START Given entries

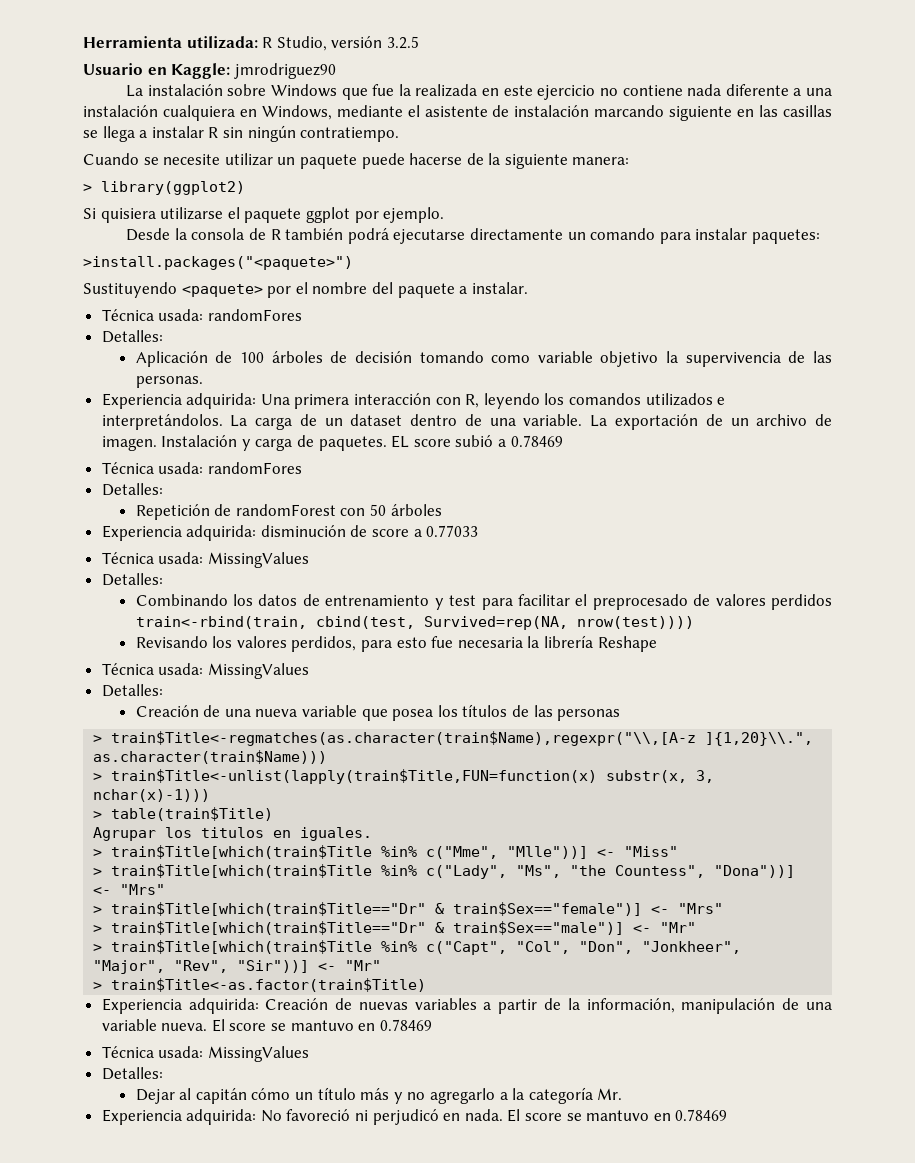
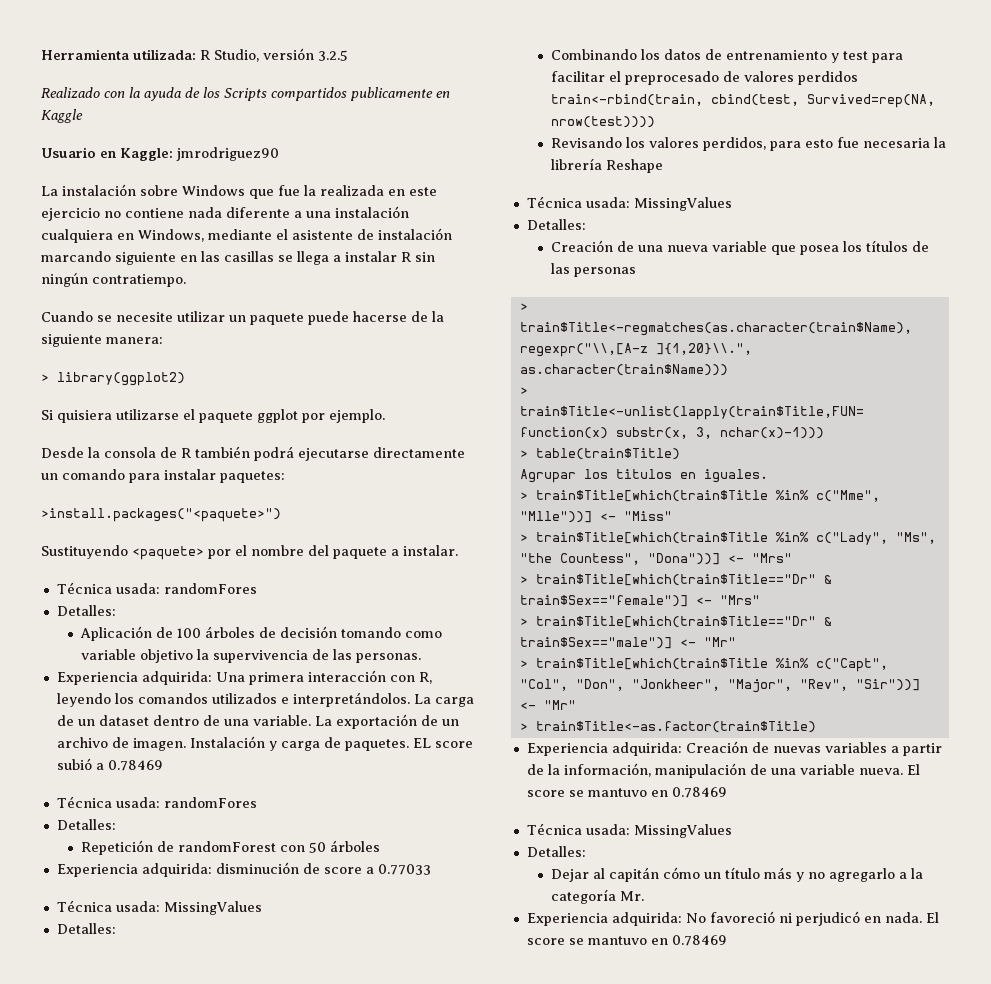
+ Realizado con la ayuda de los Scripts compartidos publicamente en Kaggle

END Given entries
START Given entries

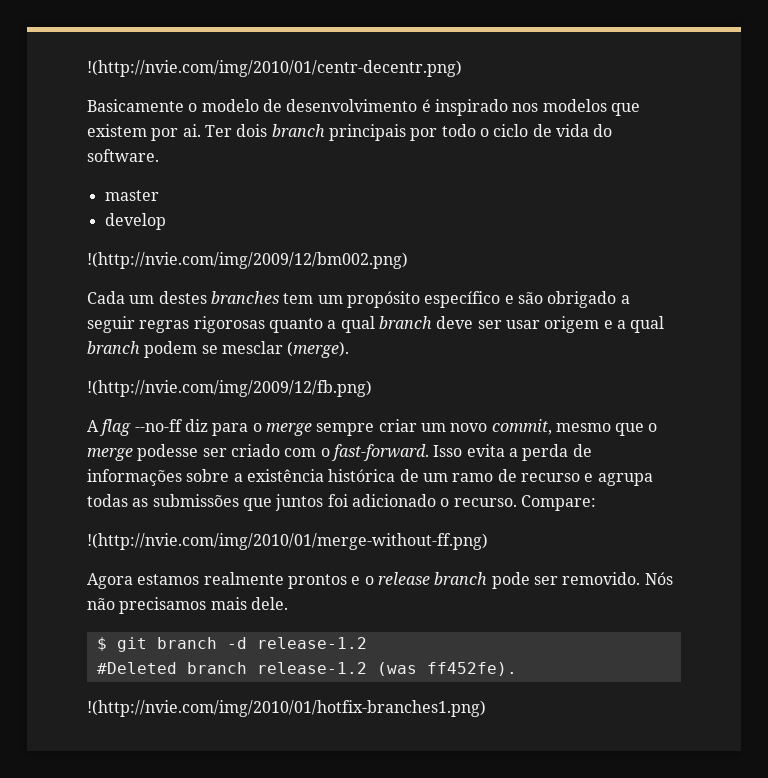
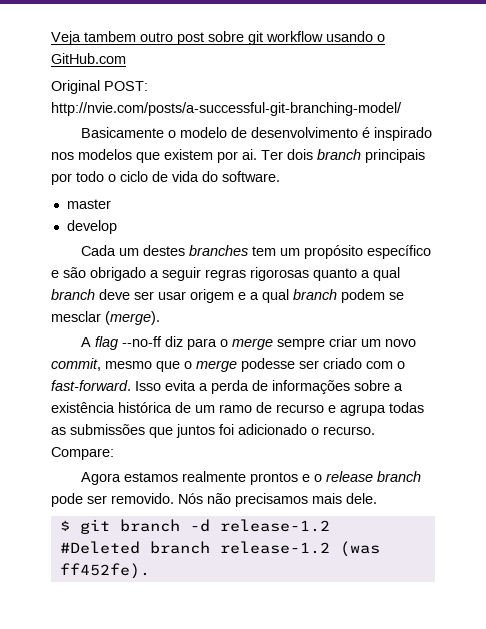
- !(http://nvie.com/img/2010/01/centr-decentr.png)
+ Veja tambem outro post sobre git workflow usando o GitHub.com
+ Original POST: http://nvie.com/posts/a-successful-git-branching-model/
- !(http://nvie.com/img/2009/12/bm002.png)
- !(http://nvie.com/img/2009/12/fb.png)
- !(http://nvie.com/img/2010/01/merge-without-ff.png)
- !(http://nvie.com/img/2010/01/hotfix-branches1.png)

END Given entries

### The problem
Of the entries above, transcribe exactly those lines that fall between the line containing "- !(http://nvie.com/img/2010/01/centr-decentr.png)" and the line containing "- !(http://nvie.com/img/2010/01/hotfix-branches1.png)", together with those two lines.

### Exercise response
- !(http://nvie.com/img/2010/01/centr-decentr.png)
+ Veja tambem outro post sobre git workflow usando o GitHub.com
+ Original POST: http://nvie.com/posts/a-successful-git-branching-model/
- !(http://nvie.com/img/2009/12/bm002.png)
- !(http://nvie.com/img/2009/12/fb.png)
- !(http://nvie.com/img/2010/01/merge-without-ff.png)
- !(http://nvie.com/img/2010/01/hotfix-branches1.png)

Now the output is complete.